Départementalisation de Mayotte : sortir de l'ambiguïté, faire face aux responsabilités

 

4. Assurer les conditions de la mise en place d'une fiscalité locale et développer la présence de notaires à Mayotte

La départementalisation entraînera de profondes modifications des ressources fiscales du conseil général. Elle doit également conduire au respect de la libre administration des collectivités territoriales, qui doivent à cette fin bénéficier de ressources dont elles peuvent disposer librement.

La totalité des impôts perçus à Mayotte alimentent le budget de la collectivité départementale. Ainsi, M. Héric Jean-Baptiste, directeur des services fiscaux, a expliqué qu'un impôt sur le revenu était applicable à Mayotte, avec un barème différent de celui de la métropole. Sur 22.000 personnes assujetties à cet impôt, 11.500 sont non imposables. Le taux de recouvrement de cet impôt atteint 95 %, grâce à l'application d'un mécanisme de retenue à la source34(*).

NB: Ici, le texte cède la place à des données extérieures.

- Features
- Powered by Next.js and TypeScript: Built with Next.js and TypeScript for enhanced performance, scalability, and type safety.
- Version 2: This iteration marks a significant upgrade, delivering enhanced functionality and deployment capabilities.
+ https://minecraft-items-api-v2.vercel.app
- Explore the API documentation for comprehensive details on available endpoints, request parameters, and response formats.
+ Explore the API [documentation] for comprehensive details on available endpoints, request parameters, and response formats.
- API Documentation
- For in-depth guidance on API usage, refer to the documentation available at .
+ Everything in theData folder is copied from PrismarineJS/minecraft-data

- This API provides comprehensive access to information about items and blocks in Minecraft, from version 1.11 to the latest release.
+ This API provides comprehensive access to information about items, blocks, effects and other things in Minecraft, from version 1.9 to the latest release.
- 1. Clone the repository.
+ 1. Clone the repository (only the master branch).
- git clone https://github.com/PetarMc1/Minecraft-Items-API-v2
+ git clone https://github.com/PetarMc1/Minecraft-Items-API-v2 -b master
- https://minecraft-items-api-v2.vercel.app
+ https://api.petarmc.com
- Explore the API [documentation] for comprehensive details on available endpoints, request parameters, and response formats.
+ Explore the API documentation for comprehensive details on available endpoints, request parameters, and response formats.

La départementalisation entraînera l'application d'un impôt sur le revenu dont le produit ne sera plus destiné à la collectivité devenue département, mais à l'État. Par conséquent, il sera indispensable de mettre en place une fiscalité locale, qui apparaît aujourd'hui inapplicable. En effet, si le plan cadastral de Mayotte est achevé depuis décembre 2004, il ne comporte aucune évaluation de la valeur locative des parcelles.

Selon M. Héric Jean-Baptiste, directeur des services fiscaux, cette évaluation requiert le travail de 10 agents géomètres pendant 18 mois, pour un coût estimé de 1,736 millions d'euros si cette mission est effectuée par des géomètres métropolitains. Ce travail pourrait être réalisé à un moindre coût par des géomètres recrutés localement, qui présenteraient en outre l'avantage de parler les langues locales.

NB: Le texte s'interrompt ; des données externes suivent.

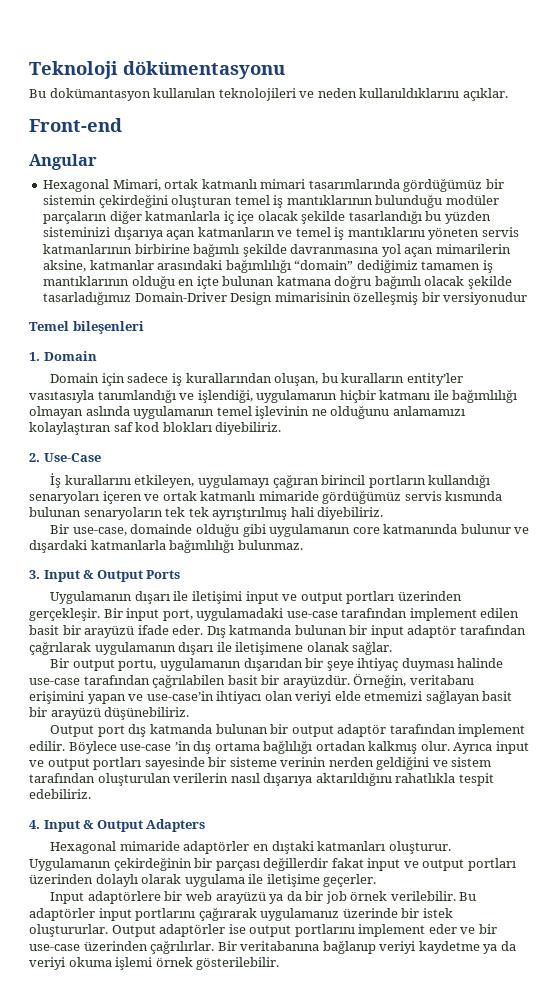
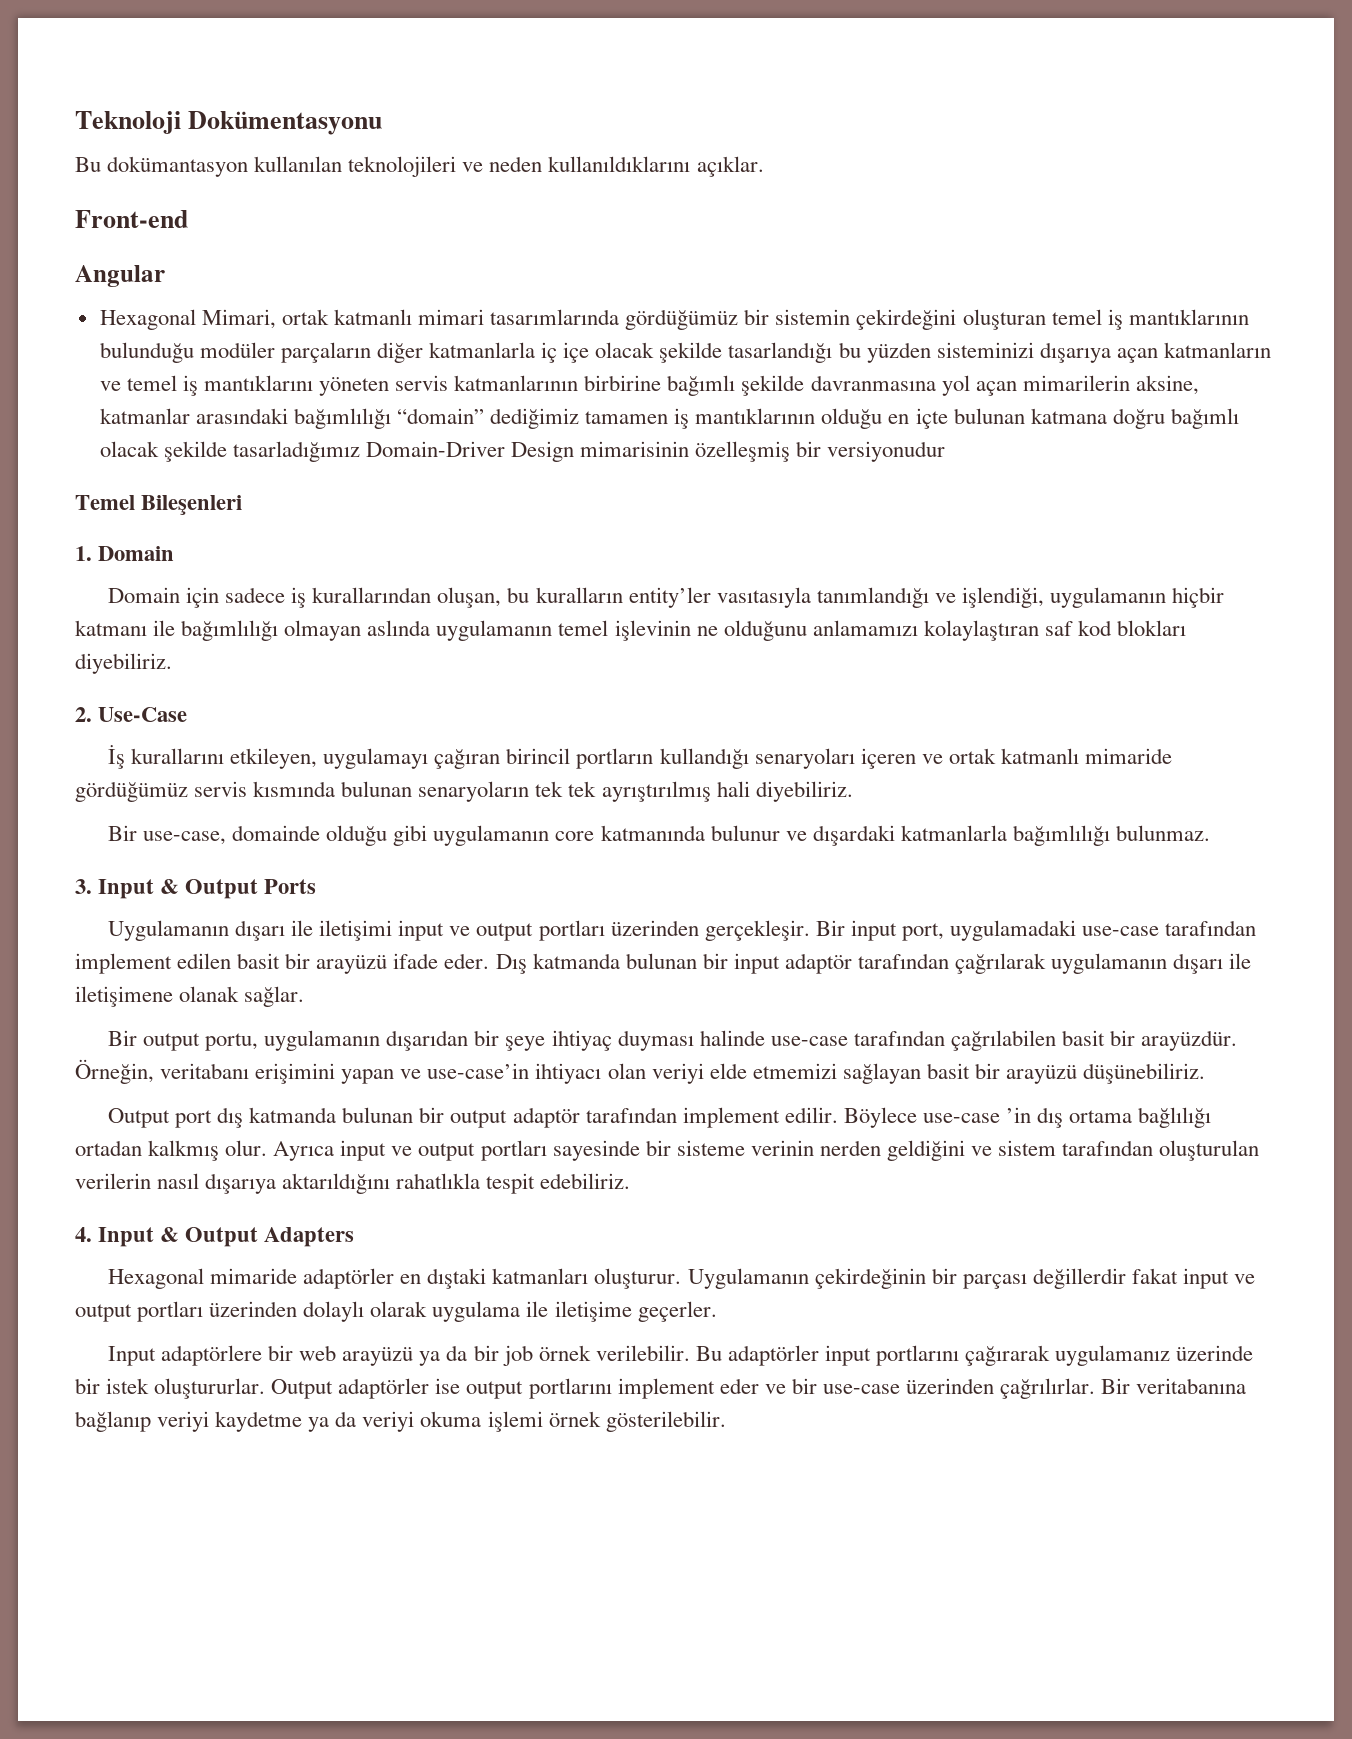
- Teknoloji dökümentasyonu
+ Teknoloji Dokümentasyonu
- Temel bileşenleri
+ Temel Bileşenleri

En outre, la collectivité départementale tire une part importante de ses ressources des droits de douane et en particulier d'une taxe douanière de consommation dont le taux maximal peut atteindre 40 %. Le produit de cette taxe a atteint 67,8 millions d'euros en 2007, pour un montant total de recettes fiscales et douanières de 103,3 millions d'euros. La fiscalité douanière, qui comprend en outre des droits de douane (8 millions d'euros en 2007) et une taxe spéciale sur les produits pétroliers (17,8 millions d'euros en 2007), assure environ 70 % des recettes de la collectivité départementale.

M. Patrice Vernet, directeur des douanes, rappelant que Mayotte, en tant que Pays et territoire d'outre-mer associé à l'Union européenne, ne faisait pas partie du territoire douanier national et européen, a indiqué que la réglementation douanière établie par le conseil général se rapprochait cependant fortement du code des douanes communautaire en matière d'organisation, de compétences et de contentieux.

Ces recettes douanières ne pourront subsister que de façon transitoire si Mayotte accède au statut de région ultrapériphérique de l'Union européenne. En effet, les droits de douane deviendront alors des droits européens (tarif extérieur commun de l'UE) et seront perçus au bénéfice de l'Union. Le manque à gagner pour le nouveau département devra donc être compensé par de nouvelles recettes fiscales.

Votre commission souligne l'ampleur de l'effort que la départementalisation impliquera en matière de fiscalité, puisqu'il sera nécessaire de défaire le système actuel pour en construire un nouveau, assurant des ressources pérennes au département et aux communes.

Enfin, l'intervention des cadis en matière notariale n'est pas étrangère à un nombre important de problèmes fonciers à Mayotte. A cet égard, votre commission considère que la suppression des activités notariales des cadis doit s'accompagner d'un renforcement de la présence de notaires dans l'archipel.

En effet, seule une étude secondaire, dépendant d'un notaire établi à la Réunion, est aujourd'hui présente à Mayotte. Le développement des activités notariales dans l'archipel apparaît indispensable pour garantir la sécurité juridique des transactions immobilières et pour constituer les fondements d'une fiscalité locale.

* 34 Cet impôt sur le revenu a rapporté 15,9 millions d'euros à la collectivité départementale en 2005.